Cosa può ostacolare una candidatura Bonino? Due fattori. Il primo è la rissosità dei partiti e l’eventualità che essi non siano in grado di mettere da parte i “bilancini” e di lasciare “libertà” alla scelta del capo dello Stato. La seconda è la Chiesa cattolica. Che non ha mai sopportato i radicali e che ha sempre avuto un gran peso sulle scelte politiche decisive per i poteri dello Stato italiano. Fino a qualche anno fa la Chiesa avrebbe agito per impedire l’elezione di Emma Bonino e ci sarebbe riuscita, perché ha sempre esercitato un discreto potere di convinzione su un numero molto alto di parlamentari.
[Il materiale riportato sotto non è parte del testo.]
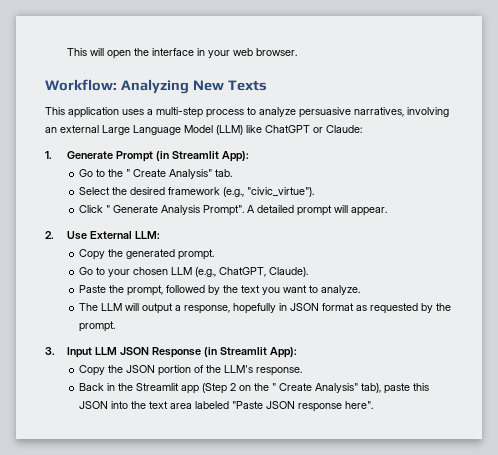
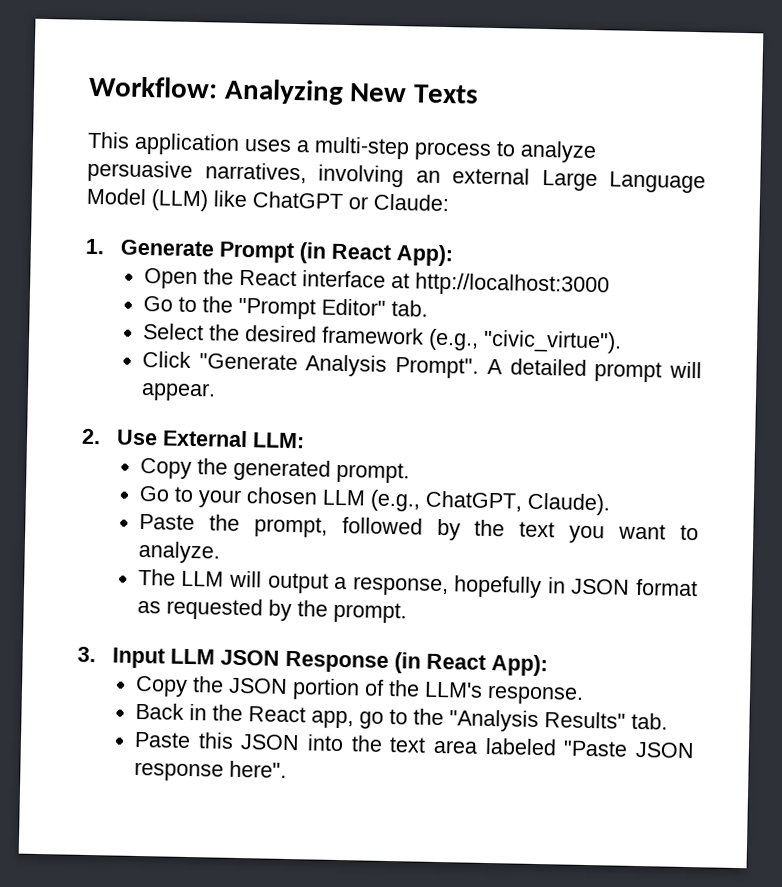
- This will open the interface in your web browser.
- 1. Generate Prompt (in Streamlit App):
+ 1. Generate Prompt (in React App):
+ Open the React interface at http://localhost:3000
- Go to the " Create Analysis" tab.
+ Go to the "Prompt Editor" tab.
- Click " Generate Analysis Prompt".
+ Click "Generate Analysis Prompt".
- 3. Input LLM JSON Response (in Streamlit App):
+ 3. Input LLM JSON Response (in React App):
- Back in the Streamlit app (Step 2 on the " Create Analysis" tab), paste this JSON into the text area labeled "Paste JSON response here".
+ Back in the React app, go to the "Analysis Results" tab.
+ Paste this JSON into the text area labeled "Paste JSON response here".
Ora le cose, però, sono un po’ diverse. Innanzitutto perché forse il numero di parlamentari che “risponde” alla Chiesa è diminuito, e poi - più significativamente - perché il nuovo papa ha dato l’impressione di essere anche lui un elemento fortemente innovativo che potrebbe cambiare profondamente i rapporti tra Chiesa e politica italiana. In senso laico. Non sarebbe molto divertente vedere un incontro ufficiale tra i papa Francesco e il presidente della repubblica italiana, Emma Bonino, quella che Sandro Pertini chiamava «il monellaccio di Montecitorio»?